Stuart Scott, ESPN anchor, died on Sunday, January 4, after a long battle with cancer.
By Charles Glover
ESPN SportsCenter anchor Stuart Scott died this morning, January 4, succumbing to the cancer he battled for several years. Scott was 49 and leaves behind two daughters, Taelor, 19, and Sydni, 15.
In a statement, President Barack Obama said: “Twenty years ago, Stuart ushered in a new way to talk about our favorite teams and the day’s best plays. I will miss Stuart Scott. Over the years, he entertained us and, in the end, he inspired us with courage and love.”

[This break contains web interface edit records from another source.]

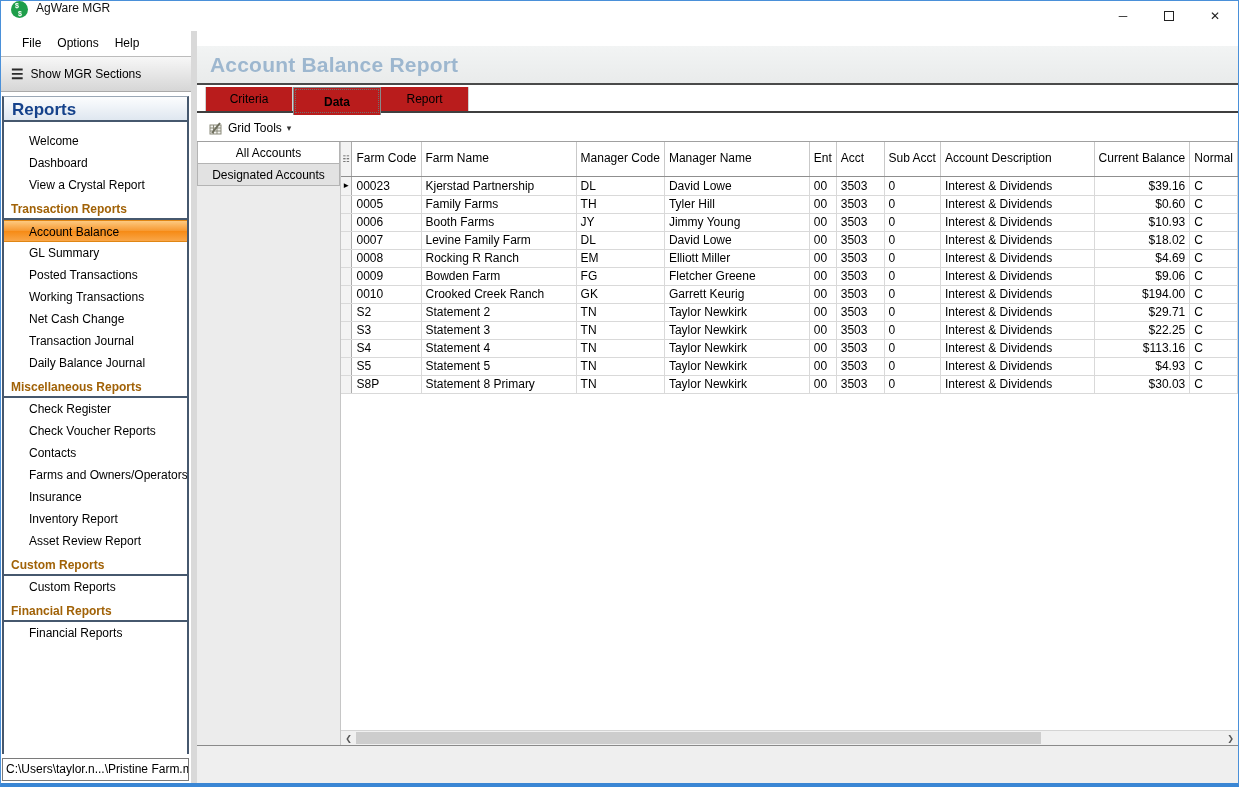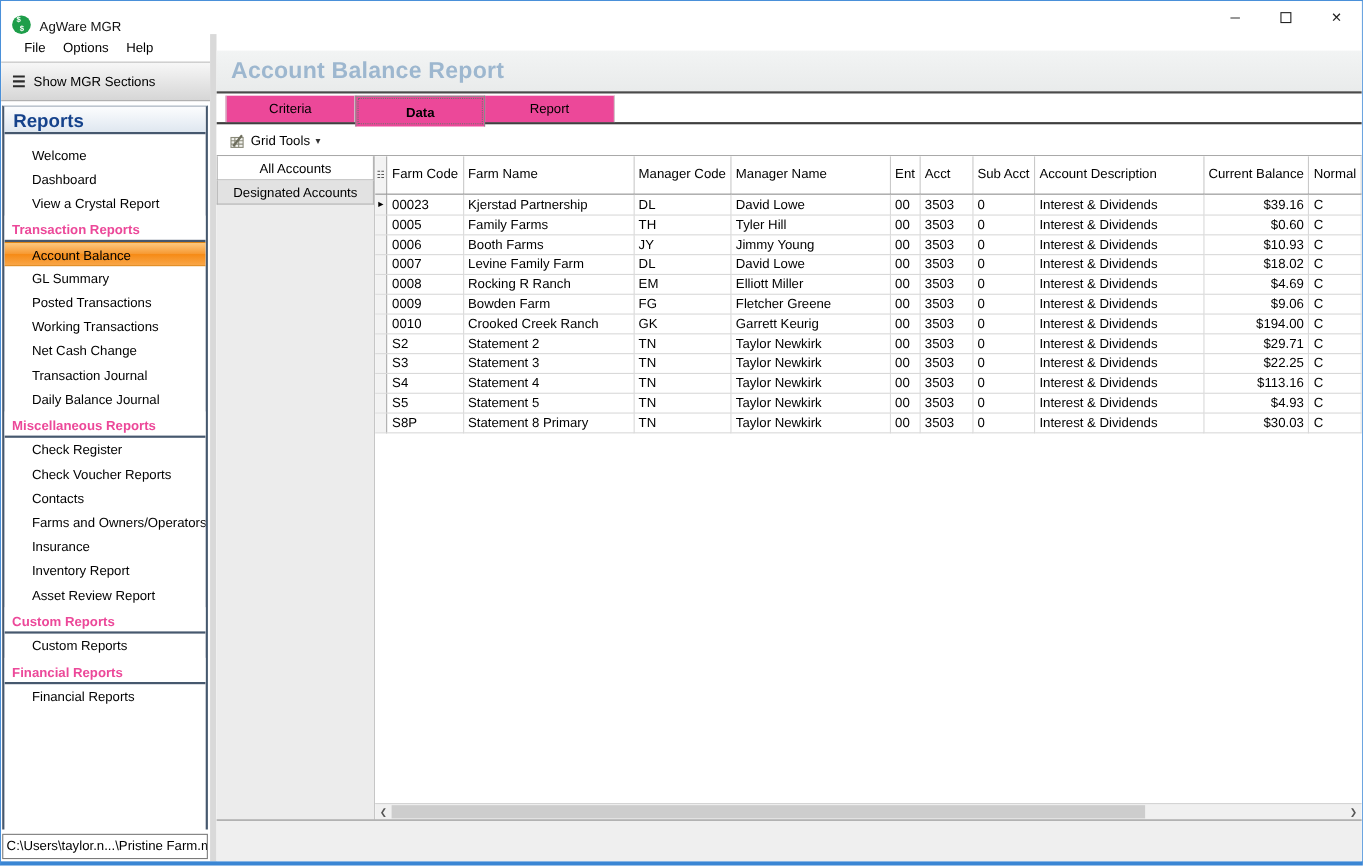--- a/index.html
+++ b/index.html
@@ -4,21 +4,21 @@
 <style>
   * { box-sizing: border-box; margin: 0; padding: 0; }
   html,body { width: 1239px; height: 787px; }
   body { font-family: "Liberation Sans", sans-serif; font-size: 12px; color: #000; }
 
   .window { position: relative; width: 1239px; height: 787px; background: #fff;
             border: 1px solid #4a90d9; border-bottom: 4px solid #3a86d4; overflow: hidden; }
 
   
   .titlebar { position: absolute; top: 0; left: 0; right: 0; height: 30px; background: #fff;
-              display: flex; align-items: flex-end; }
+              display: flex; align-items: flex-start; }
   .app-icon { width: 17px; height: 17px; border-radius: 50%; background: #1e9e4a;
               margin: 0 8px 0 10px; position: relative; }
   .app-icon span { position: absolute; color: #fff; font-size: 7px; font-weight: bold; }
   .app-icon .c1 { top: 1px; left: 4px; }
   .app-icon .c2 { bottom: 1px; left: 7px; }
   .title-text { font-size: 12px; color: #111; }
   .win-controls { margin-left: auto; display: flex; height: 100%; }
   .win-btn { width: 46px; height: 100%; display: flex; align-items: center; justify-content: center;
              font-size: 12px; color: #222; cursor: default; }
   .win-btn.max span { display:block; width: 10px; height: 10px; border: 1px solid #222; }
@@ -36,43 +36,43 @@
   .hamburger { font-size: 14px; color: #2b2b2b; margin-right: 7px; font-weight: bold; }
   .show-sections .lbl { font-size: 12px; }
 
   .reports-panel { position: absolute; top: 65px; left: 1px; width: 187px; bottom: 29px;
                    border-left: 2px solid #46586e; border-right: 2px solid #46586e;
                    border-top: 1px solid #9aa7b5; background: #fff; overflow: hidden; }
   .reports-header { height: 25px; line-height: 25px; padding-left: 8px; font-size: 17px; font-weight: bold;
                     color: #15428b; background: linear-gradient(#fcfdfe, #dfe7f0);
                     border-bottom: 2px solid #46586e; }
   .section-header { height: 24px; line-height: 26px; padding-left: 7px; font-size: 12px; font-weight: bold;
-                    color: #ec4899; background: #fff; border-bottom: 2px solid #46586e; }
+                    color: #a16207; background: #fff; border-bottom: 2px solid #46586e; }
   .side-item { height: 22px; line-height: 22px; padding-left: 25px; font-size: 12px; cursor: default;
                white-space: nowrap; overflow: hidden; }
   .side-item.selected { background: linear-gradient(#fdc980, #f79a33 48%, #f68b16 52%, #f9a648);
                         border-top: 1px solid #e08614; border-bottom: 1px solid #e08614; }
   .side-spacer { height: 8px; }
 
   .status-path { position: absolute; left: 1px; right: 2px; bottom: 2px; height: 23px;
                  border: 1px solid #7a7a7a; background: #fff; font-size: 12px;
                  line-height: 21px; padding-left: 3px; white-space: nowrap; overflow: hidden; }
 
   
   .maincol { position: absolute; top: 30px; left: 196px; right: 0; bottom: 0; background: #fff; }
 
   .main-header { position: absolute; top: 15px; left: 0; right: 0; height: 39px;
                  background: linear-gradient(#f2f4f4, #e9ebeb);
                  border-bottom: 2px solid #4a4a4a; display: flex; align-items: center; }
   .main-title { font-size: 21px; font-weight: bold; color: #9db7cf; padding-left: 13px; letter-spacing: .2px; }
 
   .tabstrip { position: absolute; top: 56px; left: 0; right: 0; height: 26px; background: #fff;
               border-bottom: 2px solid #3f3f3f; display: flex; padding-left: 8px; }
-  .tab { width: 118px; height: 100%; display: flex; align-items: center; justify-content: center;
-         font-size: 12px; border-right: 1px solid #d0d0d0; cursor: default; background: #ec4899; }
+  .tab { width: 88px; height: 100%; display: flex; align-items: center; justify-content: center;
+         font-size: 12px; border-right: 1px solid #d0d0d0; cursor: default; background: #b91c1c; }
   .tab:first-child { border-left: 1px solid #d0d0d0; }
   .tab.active { font-weight: bold; outline: 1px dotted #707070; outline-offset: -3px;
                 position: relative; height: 28px; z-index: 2; border: 1px solid #8a8a8a; border-bottom: none; }
 
   .gridtools-row { position: absolute; top: 84px; left: 0; right: 0; height: 26px; background: #fff;
                    display: flex; align-items: center; padding-left: 6px; }
   .gridtools-btn { display: flex; align-items: center; gap: 5px; padding: 2px 6px; font-size: 12px; cursor: default; }
   .gridtools-btn .arrow { font-size: 9px; color: #333; }
 
   .gridarea { position: absolute; top: 110px; left: 0; right: 0; bottom: 38px;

Scott, who joined ESPN in 1993, will forever be remembered by co-workers and fans alike for his effervescent presence and quick wit on screen, and in particular, for expressions such as “Boo-Yah” and “As cool as the other side of the pillow.” In a touching tribute to Scott that was narrated by his friend and former colleague Robin Roberts, fellow “SportsCenter” anchor Jay Harris, who grew up watching — and hoping to be like — Stuart, spoke out. Harris said “Think about that phrase, ‘As cool as the other side of the pillow.’ It’s a hot, stifling night. You’re having trouble sleeping. But then you think to turn the pillow over, and, wow, it’s cool, and it feels so good. “Well, that’s who Stuart is. He is ‘the other side of pillow,’ the man who made sportscasting cool. God bless whoever it was who thought to rearrange the bedding at ESPN.”
Scott will also be remembered for his generosity and willingness to help others, which has been reflected in an outpouring of grief from former colleagues, athletes and people whom he interviewed during his illustrious career. Ines Bebea, a New York-based freelance journalist recalled meeting the gracious Scott one year at a convention for the National Association of Black Journalists (NABJ). “He was very nice,” she said.

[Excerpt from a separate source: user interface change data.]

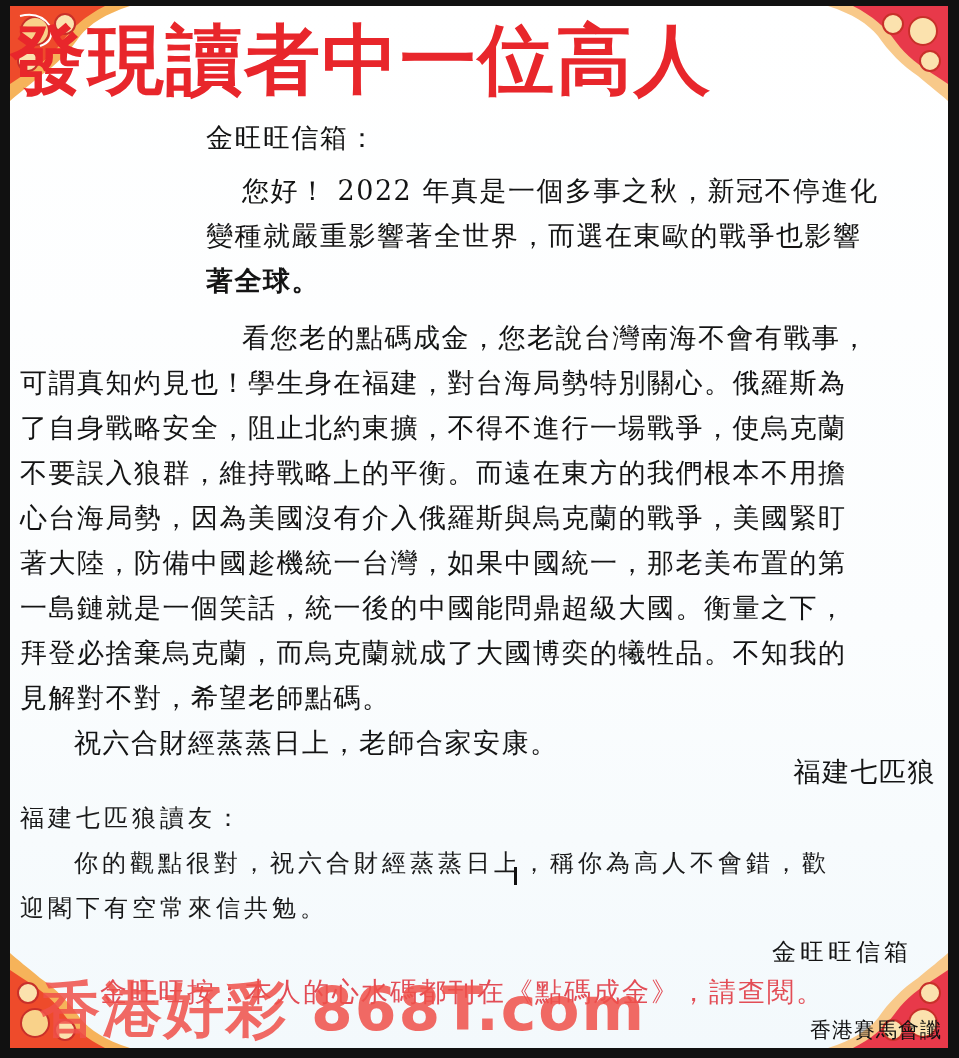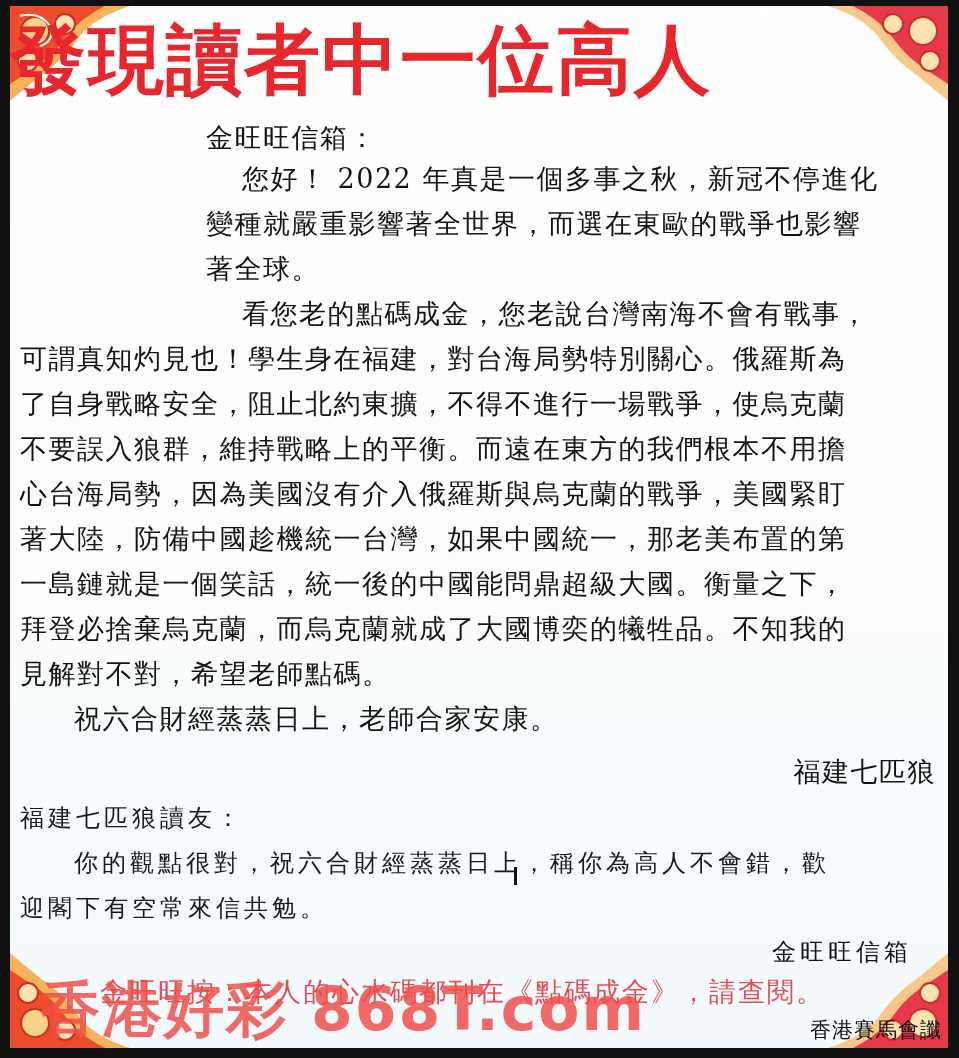--- a/index.html
+++ b/index.html
@@ -43,21 +43,21 @@
   .column-badge svg { display: block; }
 
   .body-text {
     position: absolute; left: 10px; width: 918px;
     color: #141414;
     font-size: 27px; line-height: 45px;
     letter-spacing: 1.5px;
   }
   .line { white-space: nowrap; display: block; height: 45px; }
   .indent { padding-left: 54px; }
-  .indent-wide { padding-left: 222px; }
+  .indent-wide { padding-left: 222px; margin-top: 12px; }
   .salutation { position: absolute; left: 196px; top: 109px; font-size: 27px; line-height: 45px; color: #141414; letter-spacing: 1.5px; }
 
   .signature {
     position: absolute; right: 12px;
     font-size: 27px; color: #141414; letter-spacing: 1.5px;
   }
 
   .reply {
     position: absolute; left: 10px; width: 918px;
     color: #1a1a1a;
@@ -123,21 +123,21 @@
   </svg>
 
   <div class="headline">發現讀者中一位高人</div>
 
 
   <div class="salutation">金旺旺信箱：</div>
 
   <div class="body-text" style="top:150px;">
     <span class="line indent-wide">您好！ 2022 年真是一個多事之秋，新冠不停進化</span>
     <span class="line" style="padding-left:186px;">變種就嚴重影響著全世界，而選在東歐的戰爭也影響</span>
-    <span class="line" style="padding-left:186px;">著全球。</span>
+    <span class="line" style="padding-left:186px;font-weight:bold;">著全球。</span>
     <span class="line indent-wide">看您老的點碼成金，您老說台灣南海不會有戰事，</span>
     <span class="line">可謂真知灼見也！學生身在福建，對台海局勢特別關心。俄羅斯為</span>
     <span class="line">了自身戰略安全，阻止北約東擴，不得不進行一場戰爭，使烏克蘭</span>
     <span class="line">不要誤入狼群，維持戰略上的平衡。而遠在東方的我們根本不用擔</span>
     <span class="line">心台海局勢，因為美國沒有介入俄羅斯與烏克蘭的戰爭，美國緊盯</span>
     <span class="line">著大陸，防備中國趁機統一台灣，如果中國統一，那老美布置的第</span>
     <span class="line">一島鏈就是一個笑話，統一後的中國能問鼎超級大國。衡量之下，</span>
     <span class="line">拜登必捨棄烏克蘭，而烏克蘭就成了大國博奕的犧牲品。不知我的</span>
     <span class="line">見解對不對，希望老師點碼。</span>
     <span class="line indent">祝六合財經蒸蒸日上，老師合家安康。</span>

Scott, who graduated from the University of North Carolina, brought the ESPYs to tears on July 16 2014 when he was presented the Jimmy V Award for Perseverance after undergoing more cancer treatment. Accepting the award from Kiefer Sutherland, who stars as counter terrorism agent Jack Bauer in the iconic television thriller “24,” Scott relished the poignancy of the moment, stating that “24” was his favorite television show. Addressing his fight with cancer he said: “When you die, it does not mean that you lose to cancer. You beat cancer by how you live, why you live an din the manner in which you live.” He went on to say that “When you get too tired to fight, it’s time to let someone else fight for you.” Scott then called his daughter on stage saying “Daddy needs a hug right now.”
Scott doted on his two daughters and spoke lovingly of them as often as he could. He leaves behind a legacy of warmth, excellence, and triumph. Many who were fortunate enough to get to know him have expressed their condolences and sadness. Former co-host with Scott and current lead anchor at NFL Network, Rich Eisen shared an emotional response upon hearing the news. He summed it up the way many would, “I love you Stuart. Wherever you are, Godspeed.”–OnPointPress.net.